YOUR TASK:
Could you copy the records below exactly, keeping none of the images?

■ ■ ■

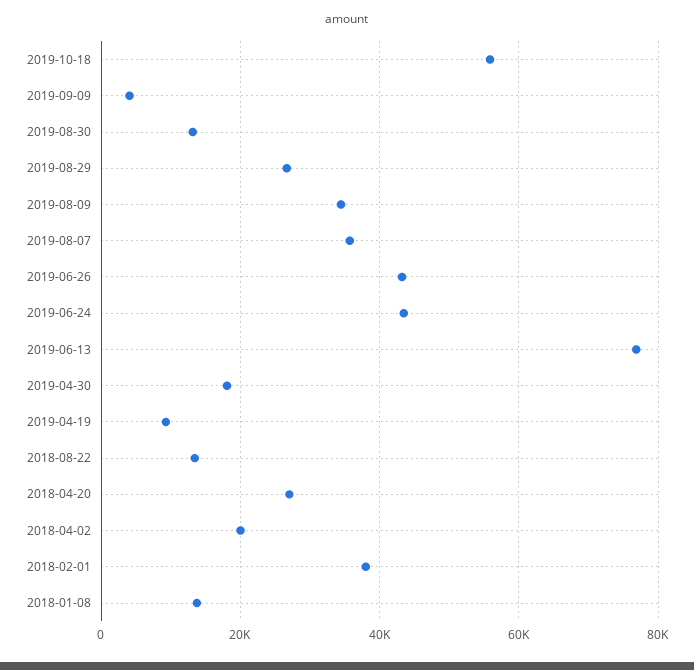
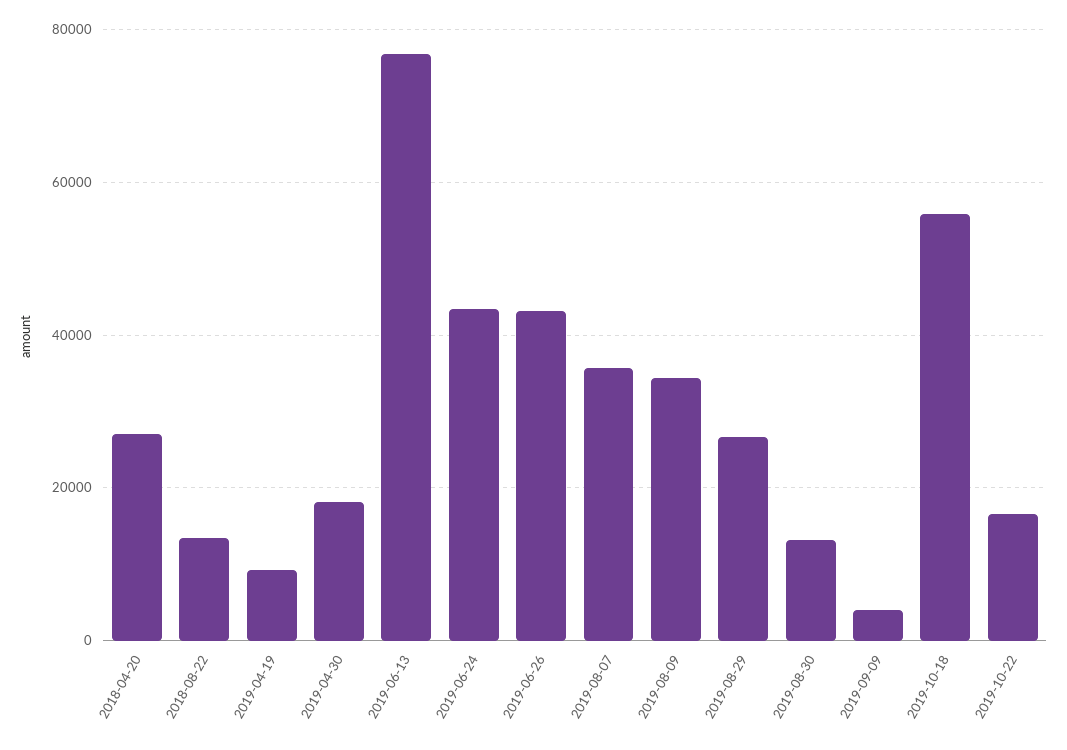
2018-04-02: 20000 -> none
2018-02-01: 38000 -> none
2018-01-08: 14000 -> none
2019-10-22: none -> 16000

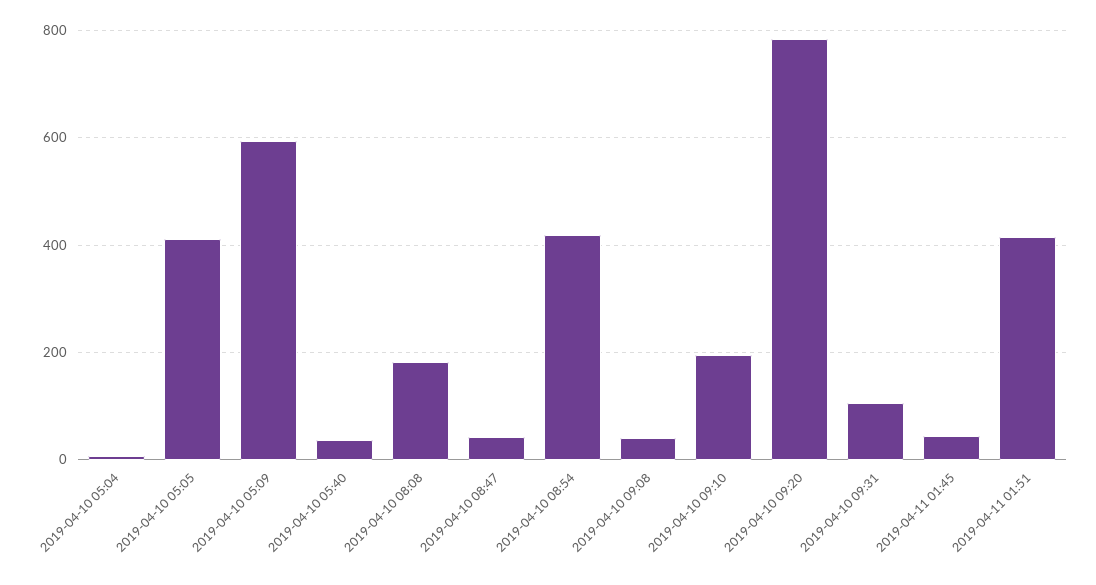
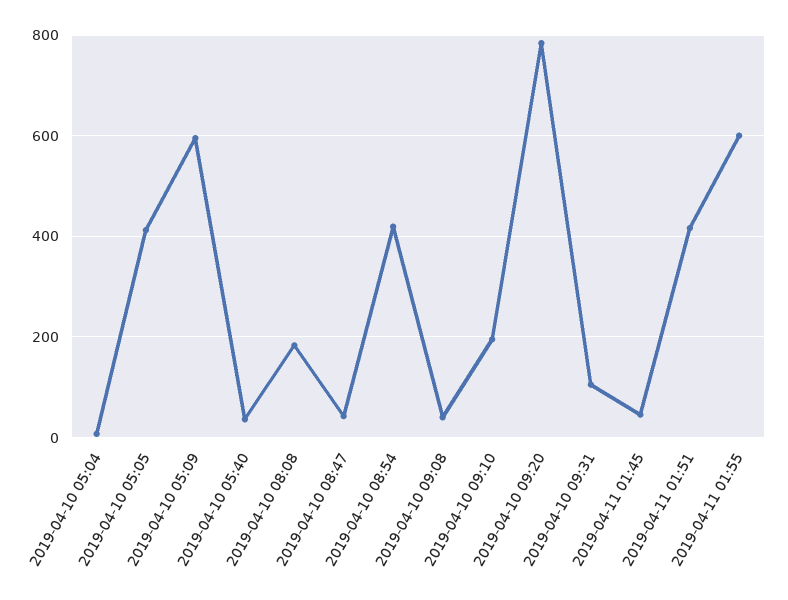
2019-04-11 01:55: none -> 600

■ ■ ■

YOUR RESPONSE:
2018-04-02: 20000 -> none
2018-02-01: 38000 -> none
2018-01-08: 14000 -> none
2019-10-22: none -> 16000

2019-04-11 01:55: none -> 600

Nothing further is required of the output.